El atardecer teñía de rosa la plaza. Las soflamas hacía tiempo que sonaban como letanías y los antidisturbios, ordenados en fila, bostezaban frente a los pocos manifestantes que merendaban tirados en el suelo.
– Señoritas, venimos a coaccionarlas para que se disuelvan. – dijo el agente más fornido.
– Por supuesto. Aunque comprenderá que nos neguemos pacíficamente pues hemos venido desde muy lejos para defender nuestros ideales. – dijo Elena, la más juiciosa de las dos.
– No se hable más. Mi compañero y yo tiraremos de ustedes para levantarles a la fuerza.
– ¿Y si oponemos resistencia? – dijo María con una sonrisa ambigua.
– Entonces usaremos la violencia según la regulación.
– Oh, ¡qué sinsentido!, ¡qué barbarie! – iba lamentándose Elena mientras se dejaba arrastrar por el otro policía.
– Yo no me dejaré amedrentar. He venido a luchar. – dijo María tumbada en el suelo como una estrella de mar.
– Señorita, se lo ruego, no me obligue a hacerle daño.
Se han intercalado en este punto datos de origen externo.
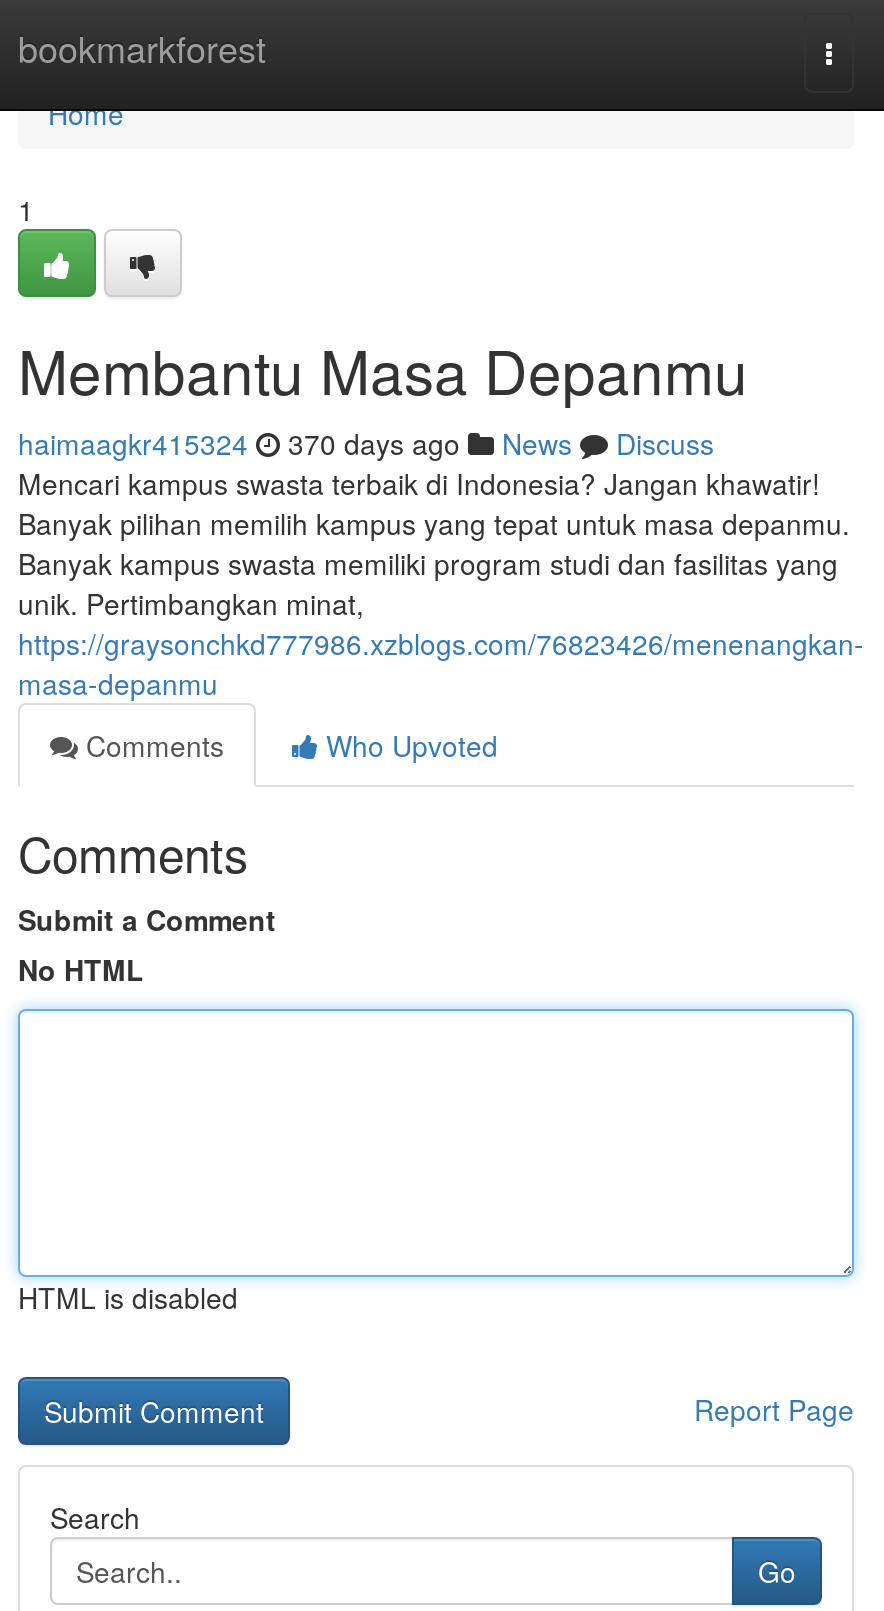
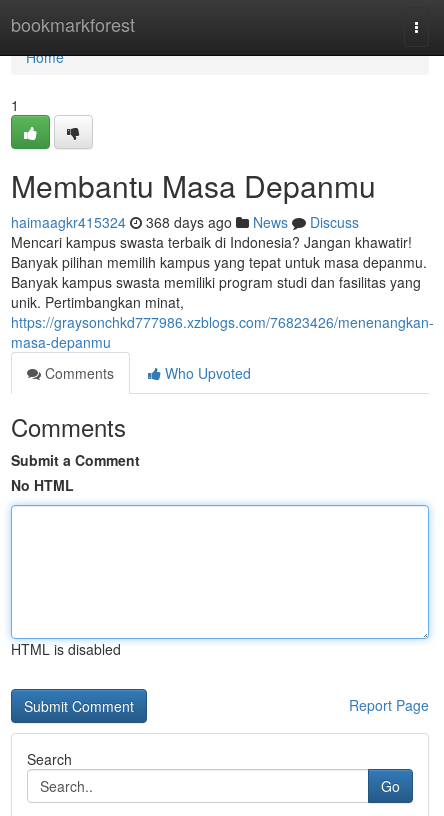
- haimaagkr415324 370 days ago News Discuss
+ haimaagkr415324 368 days ago News Discuss
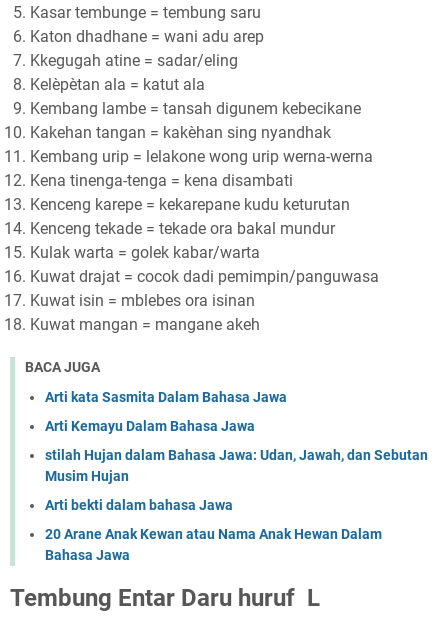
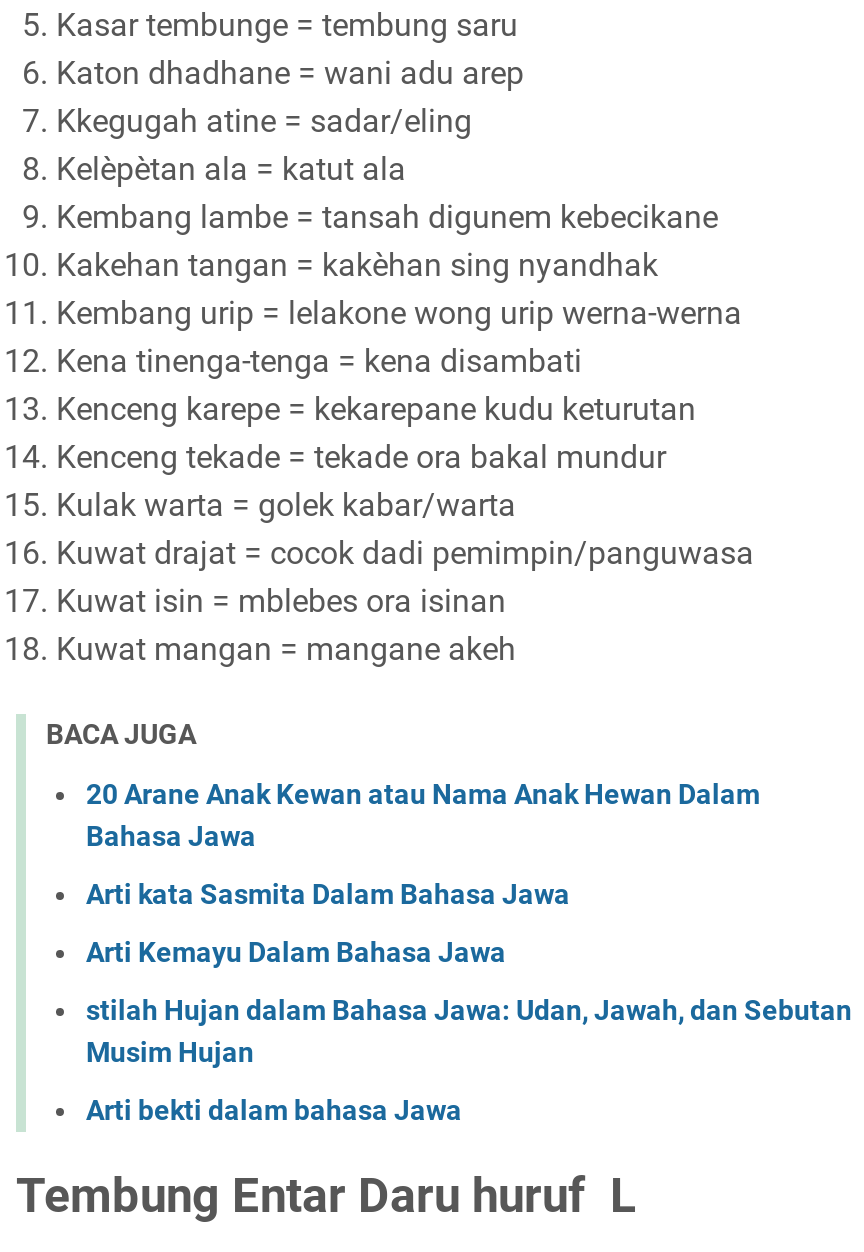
moved down: Arti kata Sasmita Dalam Bahasa Jawa | Arti Kemayu Dalam Bahasa Jawa | stilah Hujan dalam Bahasa Jawa: Udan, Jawah, dan Sebutan | Musim Hujan | Arti bekti dalam bahasa Jawa

moved up: 20 Arane Anak Kewan atau Nama Anak Hewan Dalam | Bahasa Jawa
– Si alguien le acusa de golpearme, écheme la culpa. Seré la primera en defender sus derechos.
– ¿Defender a su agresor por imperativo moral? ¿Es posible corazón tan noble?
– Mi corazón es el corazón de cualquier mujer.
– Usted no es cualquier mujer, no sea insensata. – dijo el agente tomando gentilmente de la mano a la manifestante.
– No trate de levantarme. ¡No cejaré!
¡ZAS!
– Joder, que me quiero ir a casa, hostias – dijo el agente.